Fraunhofer IIS, the world’s renowned source for audio and multimedia technologies, announces its Department of Moving Picture Technologies will unveil new, innovative camera and acquisition technologies for lightfield technology at IBC. Fraunhofer IIS is introducing a camera array that makes it possible to capture more than one perspective in a single shot.
In the throng of the film set, camera operators have to determine the camera angle, the aperture, and depth of field of the camera. In the future, they will be able to change these parameters in post-production thanks to a new camera technology, lightfield.
And – Action! Today’s movie sets resemble an anthill with all of the actors, extras, cameras, and in between all of this, the director calling out his instructions. Amidst this chaos, the camera operator must make sure to have the correct settings, pay attention to the flow of the scene, and instruct the camera assistants simultaneously. This includes which camera angle should be assigned to which camera? Which part of the image should be sharp, and which should retreat, diffuse and be out of focus? Once the recordings are “in the can”, these parameters can no longer be corrected. At least, not until now.

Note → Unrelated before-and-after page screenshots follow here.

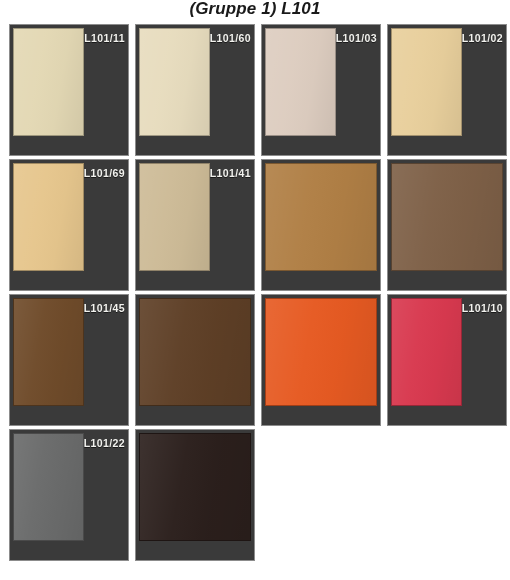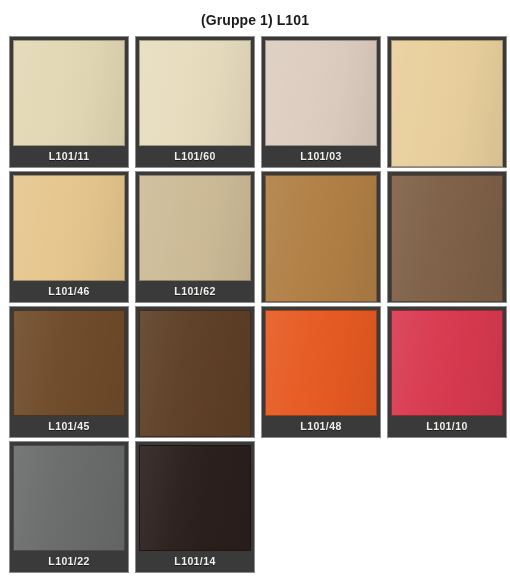--- a/index.html
+++ b/index.html
@@ -15,13 +15,14 @@
   }
   #page-title {
     text-align: center;
-    font-size: 14px;
+    font-size: 17px;
     font-weight: bold;
     color: #1a1a1a;
     letter-spacing: 0.1px;
-    padding-top: 14px;
+    padding-top: 2px;
     height: 17px;
     line-height: 13px;
+    font-style: italic;
   }
   #swatch-grid {
     display: grid;

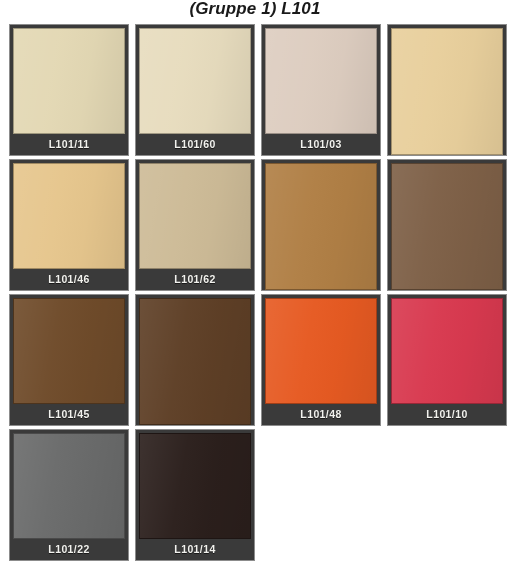--- a/index.html
+++ b/index.html
@@ -40,7 +40,7 @@
     box-sizing: border-box;
     padding: 3px 3px 0 3px;
     display: flex;
-    flex-direction: column;
+    flex-direction: row;
     position: relative;
   }
   .swatch-color {

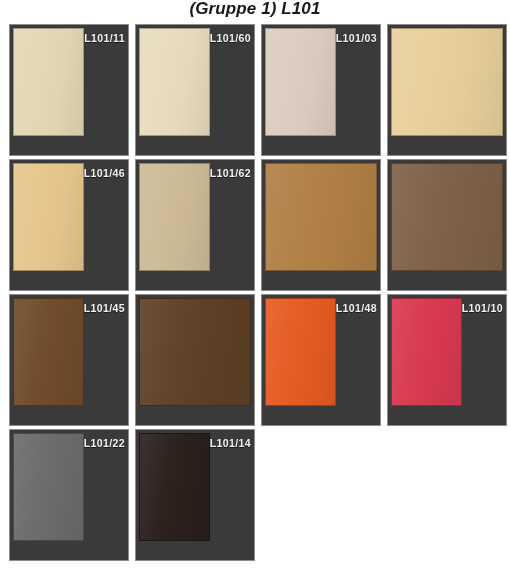--- a/index.html
+++ b/index.html
@@ -93,6 +93,7 @@
     </div>
     <div class="swatch-card">
       <div class="swatch-color" style="background: rgb(232, 207, 156);"></div>
+      <div class="swatch-label">L101/02</div>
     </div>
     <div class="swatch-card">
       <div class="swatch-color" style="background: rgb(230, 198, 141);"></div>

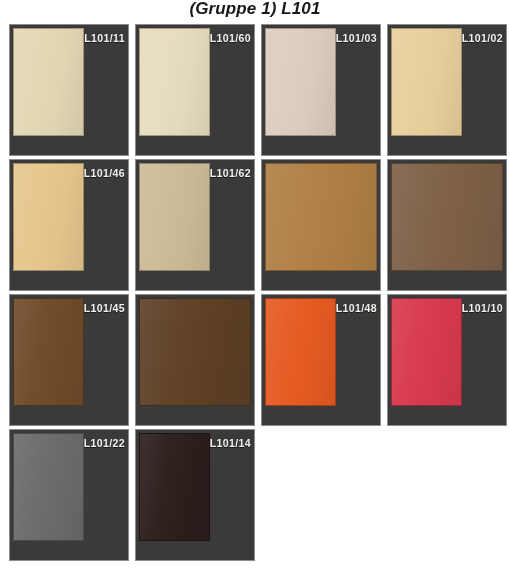--- a/index.html
+++ b/index.html
@@ -97,7 +97,7 @@
     </div>
     <div class="swatch-card">
       <div class="swatch-color" style="background: rgb(230, 198, 141);"></div>
-      <div class="swatch-label">L101/46</div>
+      <div class="swatch-label">L101/69</div>
     </div>
     <div class="swatch-card">
       <div class="swatch-color" style="background: rgb(205, 187, 151);"></div>

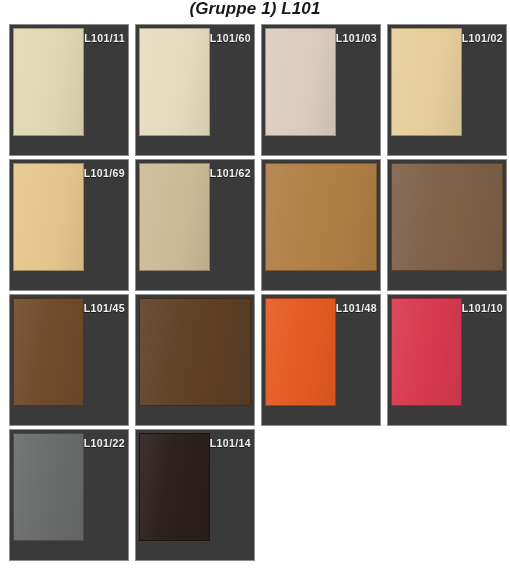--- a/index.html
+++ b/index.html
@@ -101,7 +101,7 @@
     </div>
     <div class="swatch-card">
       <div class="swatch-color" style="background: rgb(205, 187, 151);"></div>
-      <div class="swatch-label">L101/62</div>
+      <div class="swatch-label">L101/41</div>
     </div>
     <div class="swatch-card">
       <div class="swatch-color" style="background: rgb(176, 127, 69);"></div>

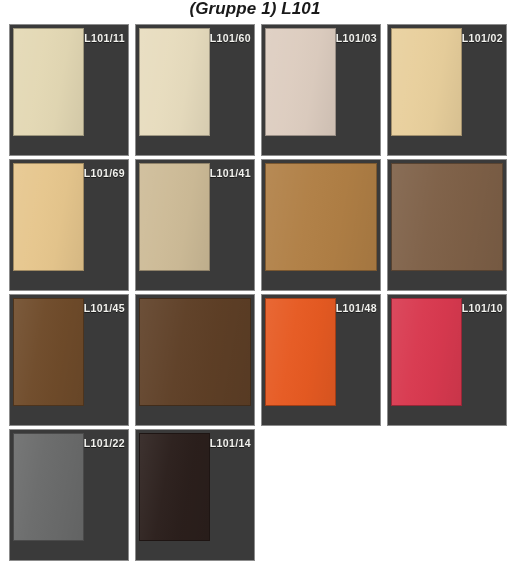--- a/index.html
+++ b/index.html
@@ -118,7 +118,6 @@
     </div>
     <div class="swatch-card">
       <div class="swatch-color" style="background: rgb(230, 90, 34);"></div>
-      <div class="swatch-label">L101/48</div>
     </div>
     <div class="swatch-card">
       <div class="swatch-color" style="background: rgb(216, 57, 79);"></div>

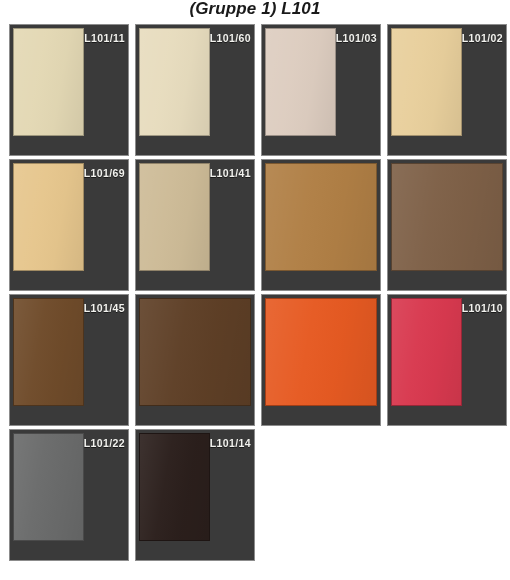--- a/index.html
+++ b/index.html
@@ -129,7 +129,6 @@
     </div>
     <div class="swatch-card">
       <div class="swatch-color" style="background: rgb(43, 31, 28);"></div>
-      <div class="swatch-label">L101/14</div>
     </div>
   </div>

An algorithm combined with a new type of camera array will enable these changes to be made retroactively in the future, thereby allowing more creativity in post-production. Filmmakers can decide which area of the scene should be portrayed sharply or can virtually move the scene around for the “Matrix effect.” To create this effect, the actor is frozen in the scene, hanging motionless in the air, while the lightfield camera array moves around, capturing the scene from all sides.
Many perspectives instead of just one
Researchers at the Fraunhofer Institute for Integrated Circuits IIS in Erlangen, Germany, have developed a new camera array that makes that makes lightfield acquisition possible and will be exhibit it at this year’s IBC in Amsterdam.
“The array consists of 16 cameras in total, arranged in four rows and columns”, explains Frederik Zilly, Group Manager at IIS. “Instead of having just one, single camera as usual,
which records the scene from just one position, the 16 cameras collects light rays at various points in the plane.”
As noted, the array captures part of the lightfield from the scene, instead of only one specialized perspective. Although the array consists of 16 cameras, its cross section is only 30 cm by 30 cm (12 feet x 12 feet), making it convenient and easily employed on the set and in the studio.
But how does the lightfield array work? Why can we edit so much better retroactively?
The algorithm software estimates a depth value for every pixel recorded by the cameras. It determines how far from the camera array the object portrayed is located. Intermediate images can be calculated in post-production from this depth information. Therefore, we have virtual data not from just four columns and four rows of cameras, but from the equivalent of a 100 x 100 camera array instead. The outer cameras of the array have a different angle of view than the cameras located in the middle. As the camera operator films the subject, each of the outer cameras is able to look a bit behind the subject. After recording is complete, this allows the filmmakers to virtually “drive around” the subject and to change the camera angles and depth of field.
Fraunhofer IIS scientists have already developed the software for processing the recordings from the camera array. The graphical user interface (GUI) is also ready for recording on set, but is still being developed for the post-production. This should be finished in about six months. Fraunhofer IIS next plans to produce a stop-motion film as a test run of the software. This will be later used it as a demonstrational film to show the possibilities and opportunities offered by employing this camera array.
About Fraunhofer IIS
Founded in 1985 the Fraunhofer Institute for Integrated Circuits IIS in Erlangen, today with more than 750 staff members, ranks first among the Fraunhofer Institutes concerning headcount and revenues. As the main inventor of mp3 and universally credited with the co-development of AAC audio coding standard, Fraunhofer IIS has reached worldwide recognition. It provides research services on contract basis and technology licensing. The Fraunhofer IIS organization is part of Fraunhofer-Gesellschaft, based in Munich, Germany. Fraunhofer-Gesellschaft is Europe’s largest applied research organization and is partly funded by the German government. With 20,000 employees worldwide, Fraunhofer-Gesellschaft is composed of 60 Institutes conducting research in a broad range of research areas.
About the Department Moving Picture Technologies
The Department Moving Picture Technologies develops new innovative imaging systems and procedures based on High Dynamic Range (HDR), Lightfield and 3D capturing methods. Main application areas are the motion picture and TV industry, but also other areas will be covered. The algorithms will be used to extend technical and creative opportunities on the set and in the postproduction. To achieve practical use specific components like image processing ASICs, software tools or complete prototypes and devices will be developed.
Well known software developments will be used, e.g. easyDCP for creation, play back and control of Digital Cinema Packages. Actual and future extensions will work for enhanced 3D distribution packages, multi-format mastering or archiving of media content. The department is well connected to other organizations and associations and is working in several international standardization organizations.